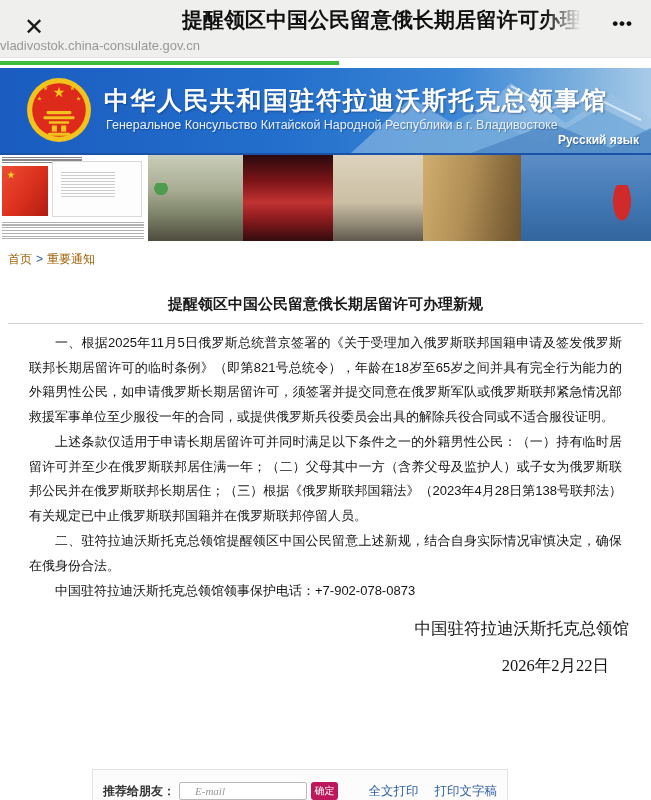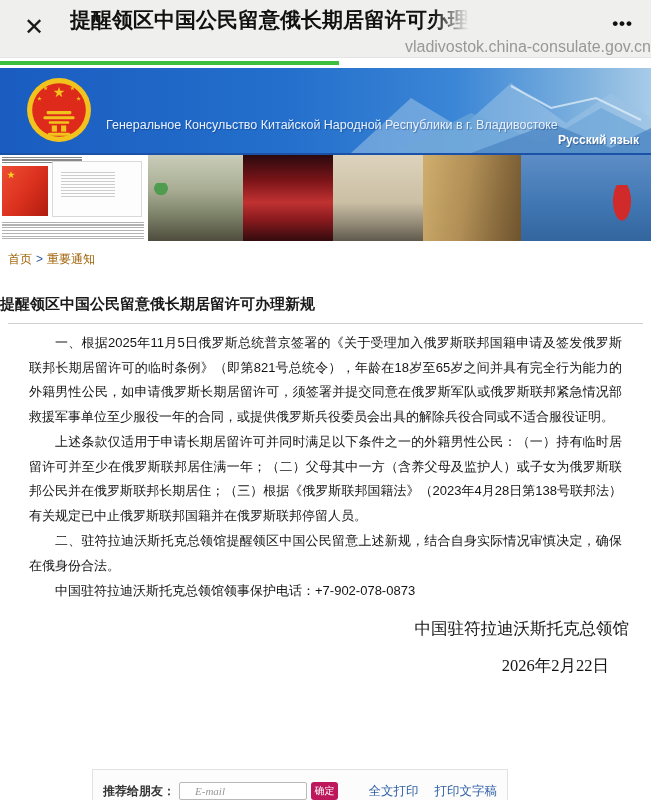--- a/index.html
+++ b/index.html
@@ -9,7 +9,7 @@
   
   .wx-bar{position:relative;height:57px;background:#efefee;border-bottom:1px solid #e4e4e4;}
   .wx-close{position:absolute;left:24px;top:12px;font-size:24px;font-weight:300;color:#1a1a1a;line-height:30px;cursor:pointer;}
-  .wx-title-wrap{position:absolute;left:70px;right:62px;top:6px;text-align:left;}
+  .wx-title-wrap{position:absolute;left:70px;right:70px;top:6px;text-align:right;}
   .wx-title{display:inline-block;max-width:470px;font-size:21px;font-weight:600;color:#111;white-space:nowrap;overflow:hidden;
     -webkit-mask-image:linear-gradient(90deg,#000 91%,transparent 100%);mask-image:linear-gradient(90deg,#000 91%,transparent 100%);}
   .wx-url{position:absolute;left:0;right:0;top:38px;text-align:right;font-size:16px;color:#989898;}

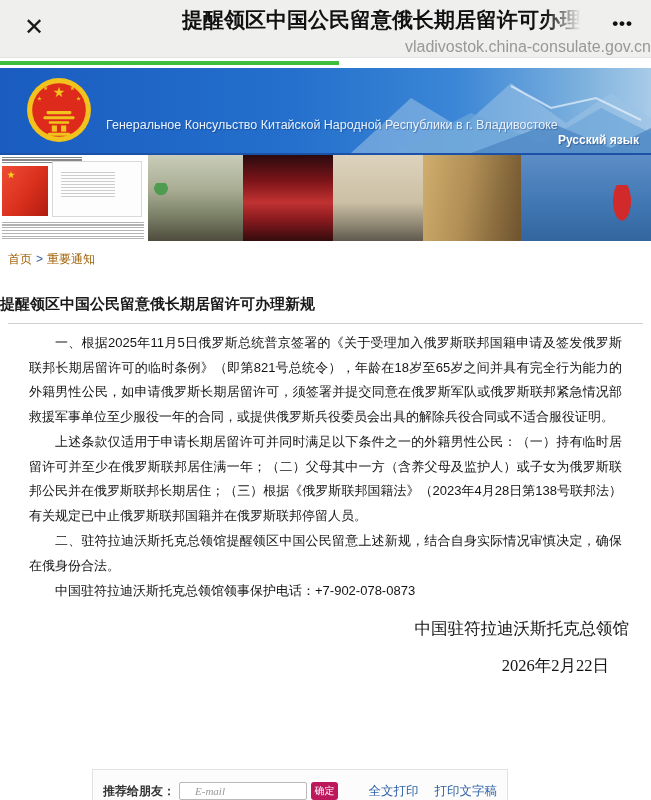--- a/index.html
+++ b/index.html
@@ -12,7 +12,7 @@
   .wx-title-wrap{position:absolute;left:70px;right:70px;top:6px;text-align:right;}
   .wx-title{display:inline-block;max-width:470px;font-size:21px;font-weight:600;color:#111;white-space:nowrap;overflow:hidden;
     -webkit-mask-image:linear-gradient(90deg,#000 91%,transparent 100%);mask-image:linear-gradient(90deg,#000 91%,transparent 100%);}
-  .wx-url{position:absolute;left:0;right:0;top:38px;text-align:right;font-size:16px;color:#989898;}
+  .wx-url{position:absolute;left:0;right:0;top:38px;text-align:left;font-size:13px;color:#989898;}
   .wx-menu{position:absolute;right:18px;top:14px;font-size:17px;font-weight:700;color:#111;letter-spacing:1px;cursor:pointer;}
 
   

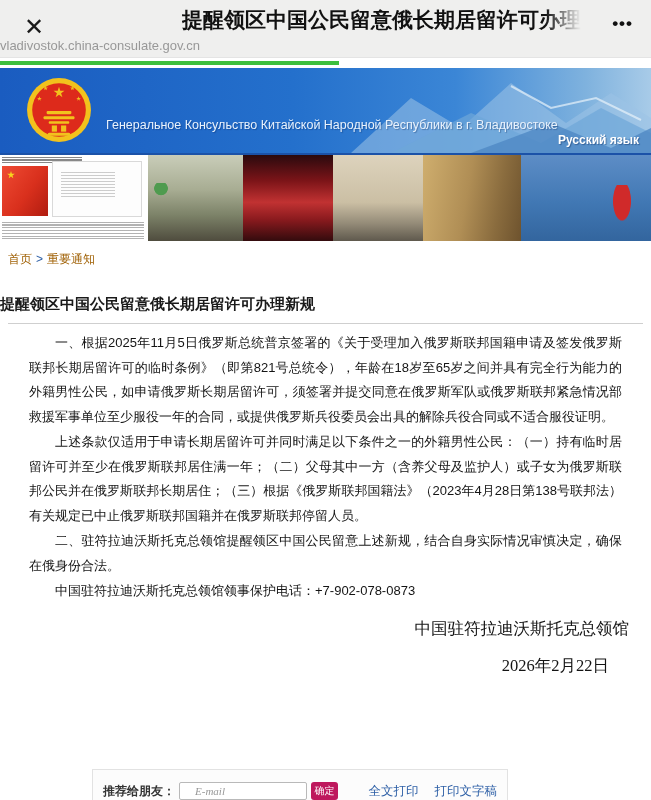--- a/index.html
+++ b/index.html
@@ -111,6 +111,7 @@
         <rect x="21" y="54" width="22" height="3" rx="1.5"></rect>
       </g>
     </svg>
+    <div class="hdr-cn">中华人民共和国驻符拉迪沃斯托克总领事馆</div>
     <div class="hdr-ru">Генеральное Консульство Китайской Народной Республики в г. Владивостоке</div>
     <div class="hdr-lang">Русский язык</div>
   </div>

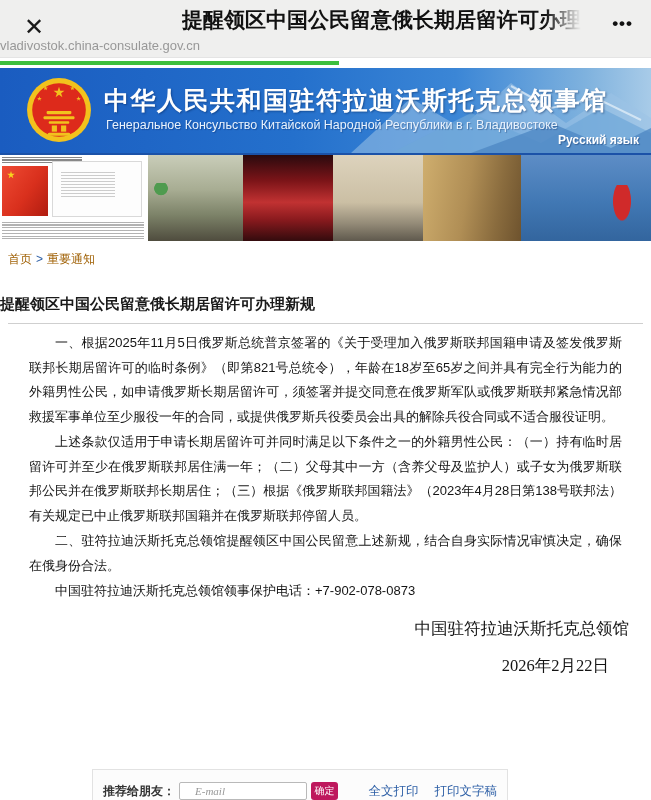--- a/index.html
+++ b/index.html
@@ -52,7 +52,7 @@
   .crumb-sep{margin:0 4px;color:#2d5fa6;}
 
   
-  .article-title{margin-top:26px;text-align:left;font-size:15px;font-weight:700;color:#1a1a1a;}
+  .article-title{margin-top:26px;text-align:center;font-size:15px;font-weight:700;color:#1a1a1a;}
   .article-date{margin-top:8px;text-align:center;font-size:12px;color:#999;font-family:"Liberation Serif",serif;}
   .article-hr{border:none;border-top:1px solid #cfcfcf;margin:9px 8px 0 8px;}
   .article-body{padding:7px 29px 0 29px;}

——————

» REQUIREMENT:
Would you please copy all lines in the data that contain the word "center"?

» RESPONSE BOX:
+  .article-title{margin-top:26px;text-align:center;font-size:15px;font-weight:700;color:#1a1a1a;}
   .article-date{margin-top:8px;text-align:center;font-size:12px;color:#999;font-family:"Liberation Serif",serif;}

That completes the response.